Dunque, la Commissione ha formalmente riconosciuto gli Stati uniti in quanto paese con protezioni e garanzie sufficienti per il trattamento dei dati personali, approvando una “decisione di adeguatezza”.

Si tratta di uno strumento previsto dal GDPR, che stabilisce se un paese terzo offre livelli adeguati di protezione dei dati personali, che possono essere paragonati a quelli dell’Ue.
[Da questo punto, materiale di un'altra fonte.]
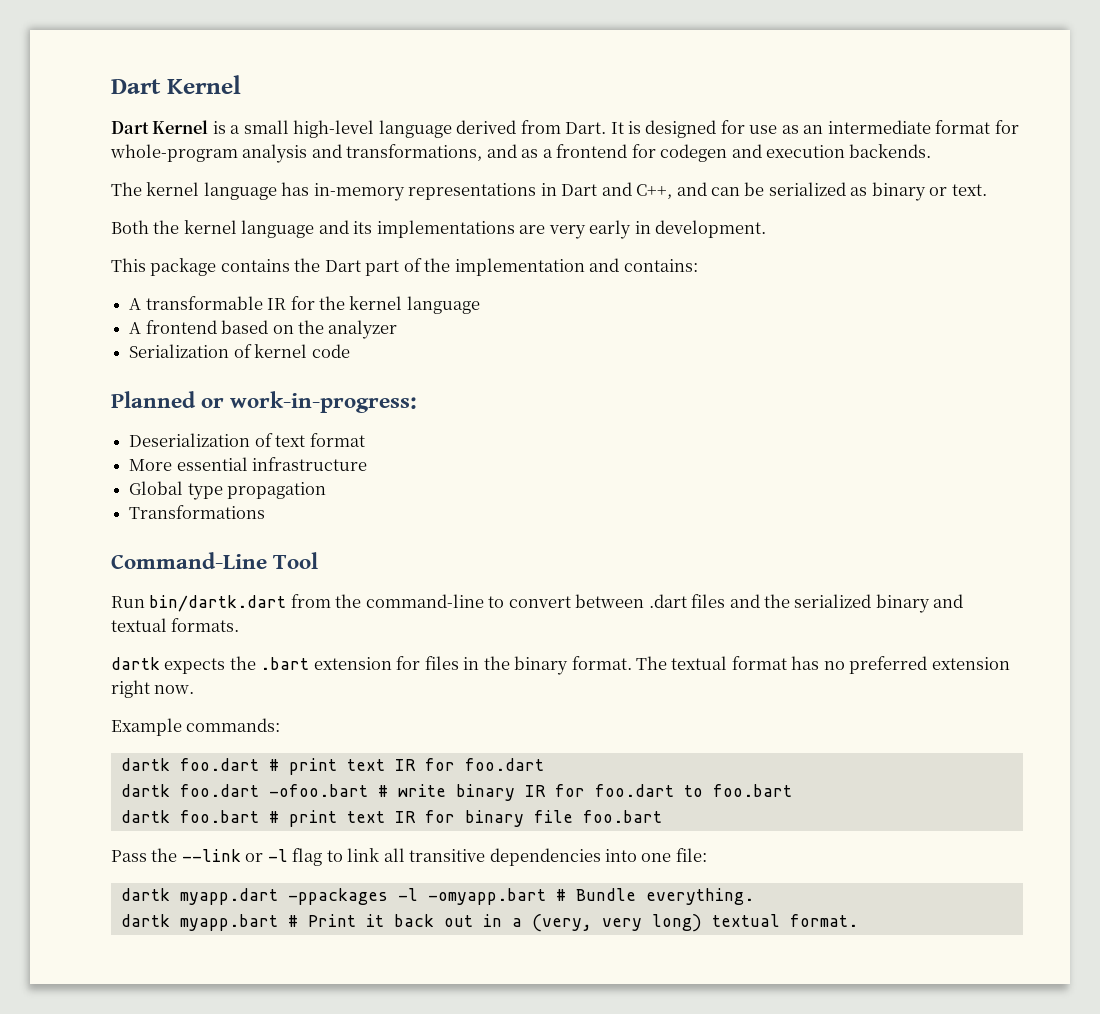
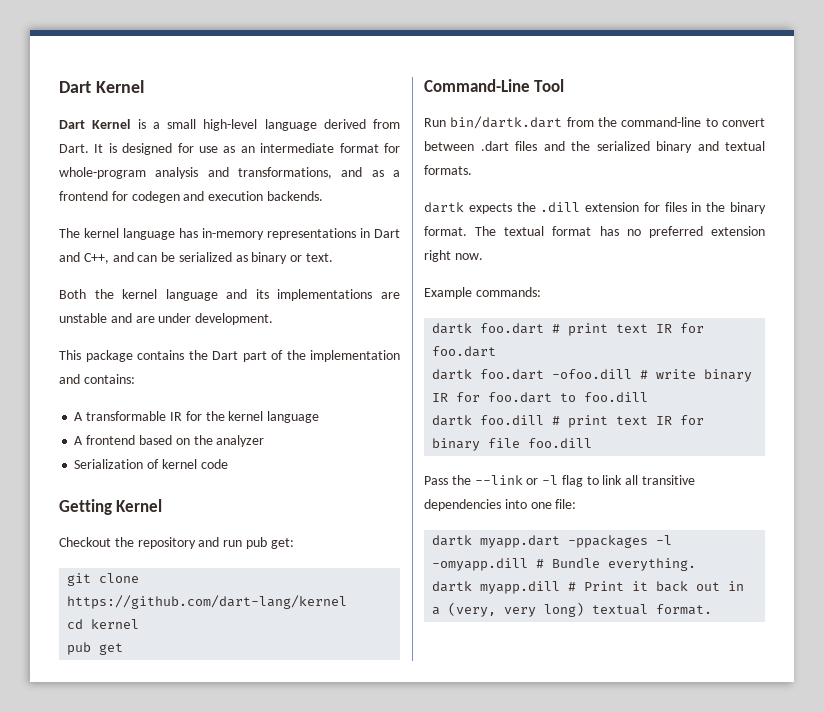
[548,220,651,239] very early in -> [59,313,192,323] unstable and are under
[111,391,418,413] [129,433,365,447] [129,457,368,471] [129,481,327,500] [129,505,266,519] Planned or work-in-progress: // Deserialization of text format // More essential infrastructure // Global type propagation // Transformations -> [59,499,163,515] [59,537,294,549] [67,573,140,586] [67,595,348,609] [67,619,140,629] [67,642,124,655] Getting Kernel // Checkout the repository and run pub get: // git clone https://github.com/dart-lang/kernel // cd kernel // pub get
[260,657,310,670] .bart -> [540,202,581,212] .dill
[268,784,368,797] -ofoo.bart -> [552,369,633,379] -ofoo.dill
[712,784,792,797] [120,810,259,823] foo.bart // dartk foo.bart -> [584,392,649,402] [432,415,545,426] foo.dill // dartk foo.dill
[582,810,662,823] foo.bart -> [528,438,593,448] foo.dill
[427,888,546,905] -omyapp.bart -> [432,558,529,571] -omyapp.dill
[179,914,278,931] myapp.bart -> [480,581,561,594] myapp.dill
Il trasferimento dei dati, in precedenza, era previsto dallo “Scudo UE-USA per la privacy”. Tuttavia, nel 2020 la Corte di Giustizia UE lo aveva bloccato, in quanto le agenzie di intelligence degli USA avevano mantenuto delle capacità eccessive di spiare i dati personali dei cittadini UE.

Inoltre, la Corte aveva annullato anche il “Safe Harbor”, un ulteriore accordo che è entrato in vigore nel 2000, ritenuto non sufficiente al fine di garantire la tutela dei dati. Questi due accordi erano stati bloccati dopo una denuncia di Max Schrems, che aveva contestato l’intelligence americana per quanto riguarda la gestione dei dati europei.

Nell’accordo è prevista l’istituzione di un nuovo organismo che permetta ai cittadini UE di fare ricorso contro le agenzie di intelligence USA se ritengono che i dati siano stati raccolti senza un motivo adeguato oppure in maniera sproporzionata.

Il nuovo accordo avrà conseguenze concrete per le grandi piattaforme UE, che potranno ora gestire con maggior semplicità i dati personali degli utenti europei. In precedenza, Meta aveva annunciato che senza adeguate norme non avrebbe potuto in alcun modo proseguire con i suoi servizi all’interno dell’UE, come Instagram e Facebook.

Tutto questo dovrebbe avere risvolti positivi per le aziende informatiche, anche se ci sono dubbi per quanto riguarda la nuove garanzie per le singole persone.

Il Parlamento Ue si era opposto al nuovo accordo, visto che le protezioni contro il trasferimento dati potrebbe non essere sufficiente, e Schrems ha anticipato che ricorrerà di nuovo alla Corte di Giustizia Ue per annullare la decisione.